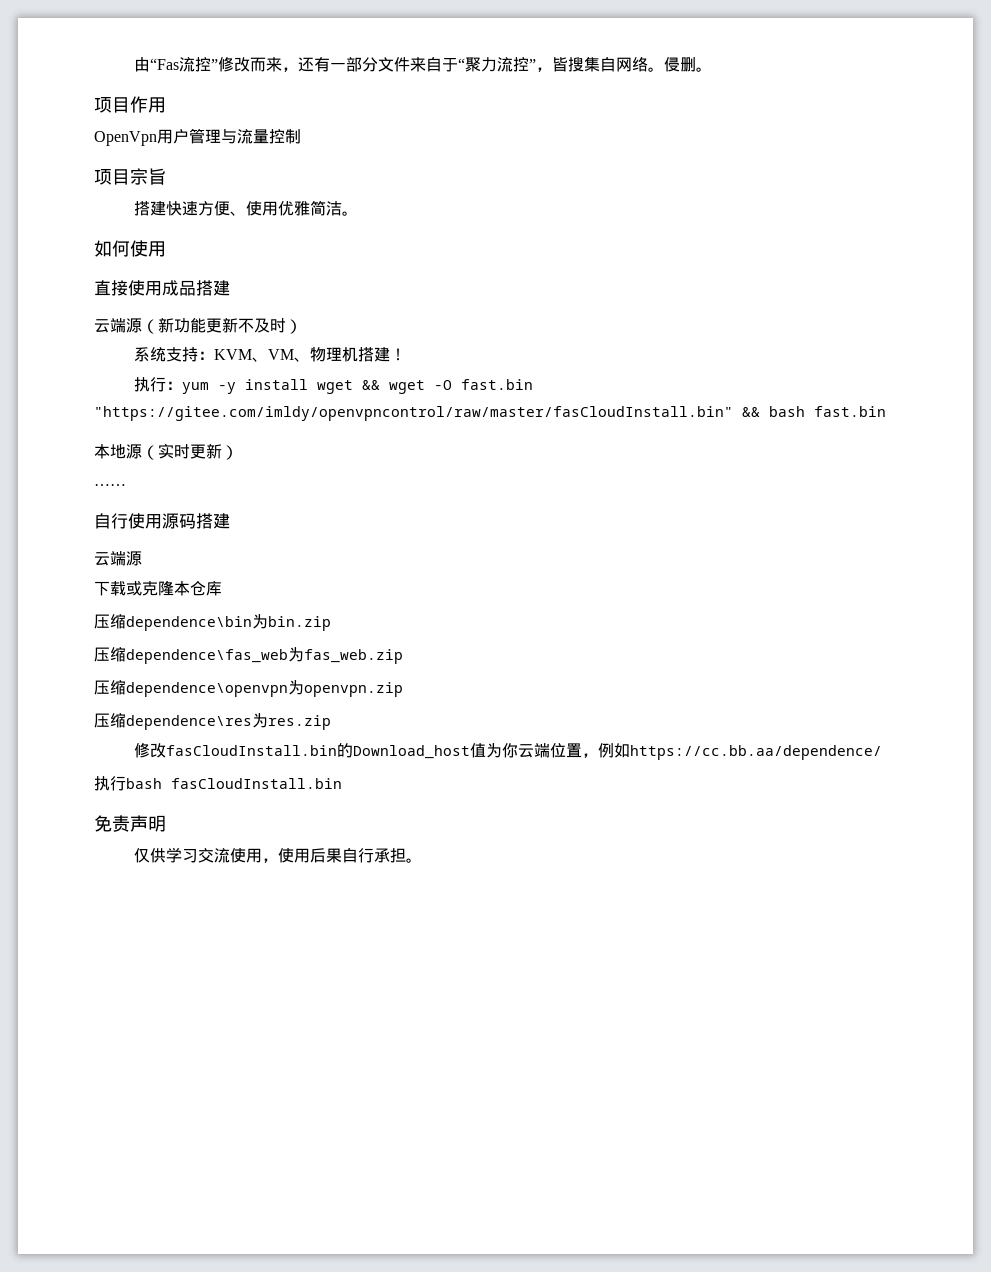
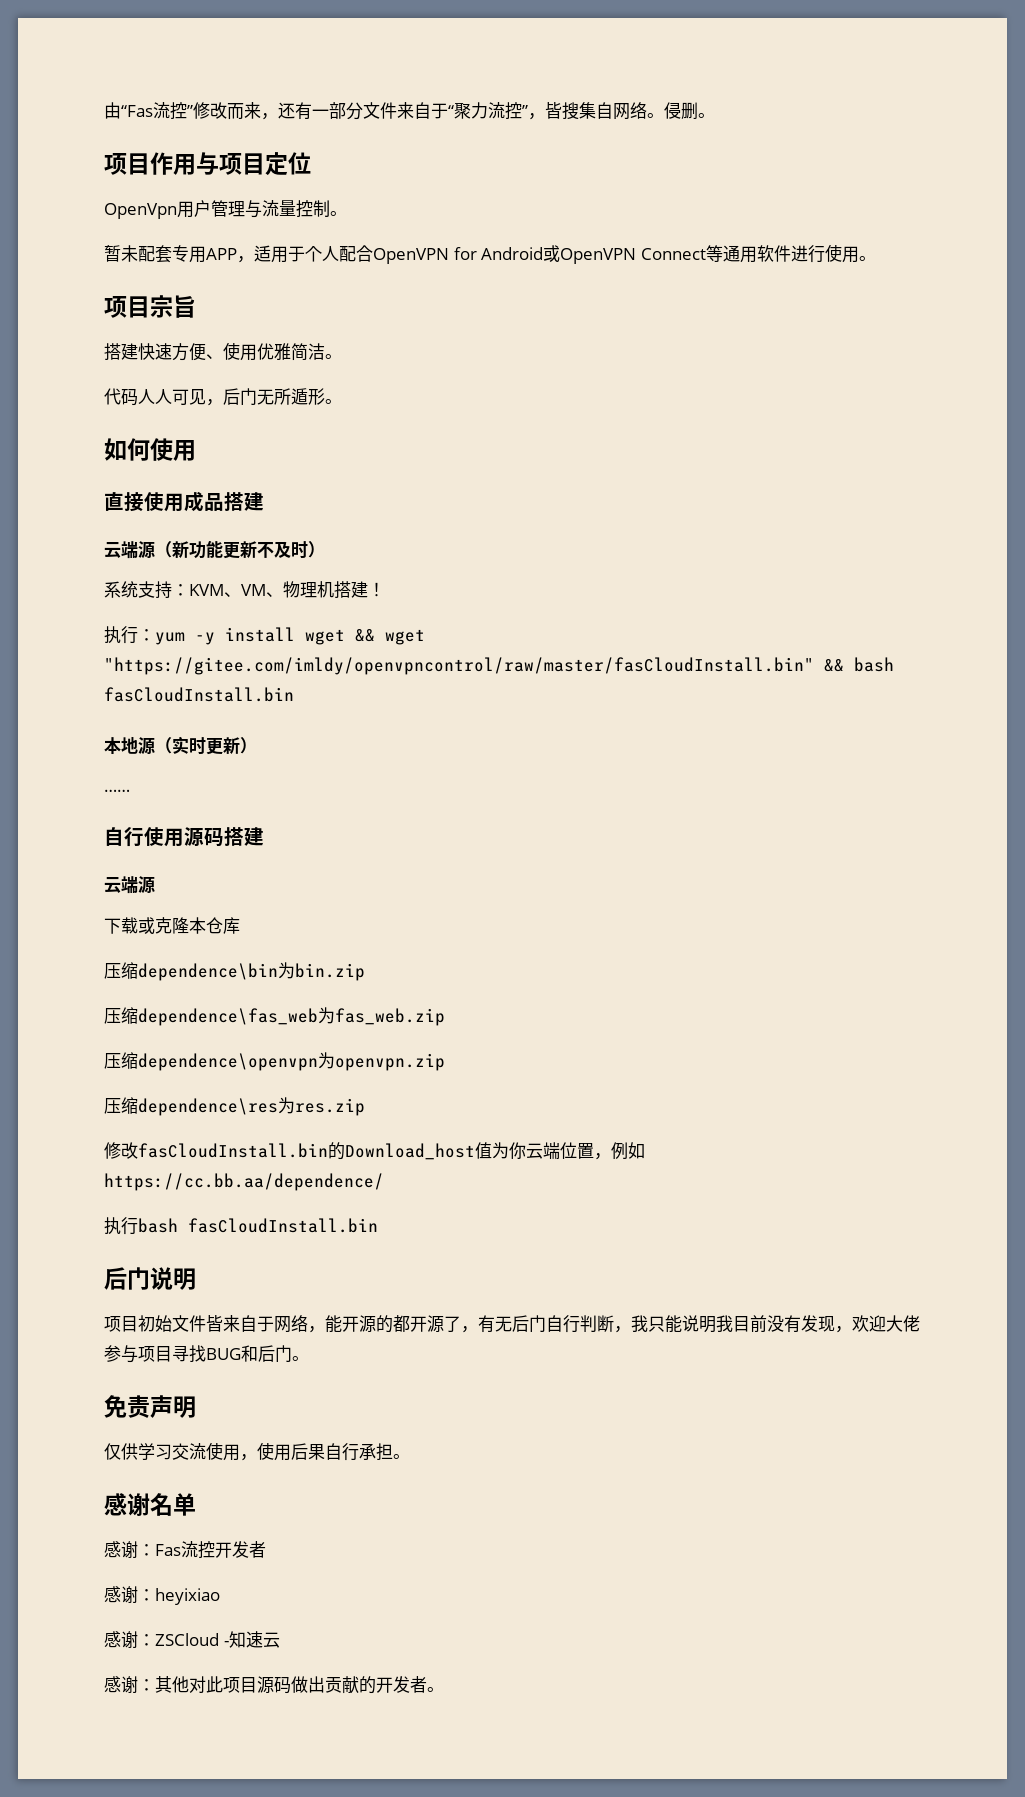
(166, 105) none -> [196,152,311,176] 与项目定位
(301, 136) none -> [330,211,347,216] [104,244,876,264] 。 // 暂未配套专用APP，适用于个人配合OpenVPN for Android或OpenVPN Connect等通用软件进行使用。
(359, 213) none -> [104,388,342,406] // 代码人人可见，后门无所遁形。
[434,379,534,390] -O fast.bin -> (425, 637) none
[814,406,886,417] fast.bin -> [104,687,294,702] fasCloudInstall.bin
(342, 783) none -> [104,1267,196,1290] [104,1315,920,1333] [104,1345,309,1363] // 后门说明 // 项目初始文件皆来自于网络，能开源的都开源了，有无后门自行判断，我只能说明我目前没有发现，欢迎大佬参与项目寻找BUG和后门。
(423, 860) none -> [104,1493,196,1516] [104,1541,266,1559] [104,1586,220,1605] [104,1631,280,1648] [104,1676,444,1694] // 感谢名单 // 感谢：Fas流控开发者 // 感谢：heyixiao // 感谢：ZSCloud -知速云 // 感谢：其他对此项目源码做出贡献的开发者。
********
Retype, exactly as written, each line from the one containing "[814,406,886,417] fast.bin ->" through the last line of the listing above, and leave out all other lines.

[814,406,886,417] fast.bin -> [104,687,294,702] fasCloudInstall.bin
(342, 783) none -> [104,1267,196,1290] [104,1315,920,1333] [104,1345,309,1363] // 后门说明 // 项目初始文件皆来自于网络，能开源的都开源了，有无后门自行判断，我只能说明我目前没有发现，欢迎大佬参与项目寻找BUG和后门。
(423, 860) none -> [104,1493,196,1516] [104,1541,266,1559] [104,1586,220,1605] [104,1631,280,1648] [104,1676,444,1694] // 感谢名单 // 感谢：Fas流控开发者 // 感谢：heyixiao // 感谢：ZSCloud -知速云 // 感谢：其他对此项目源码做出贡献的开发者。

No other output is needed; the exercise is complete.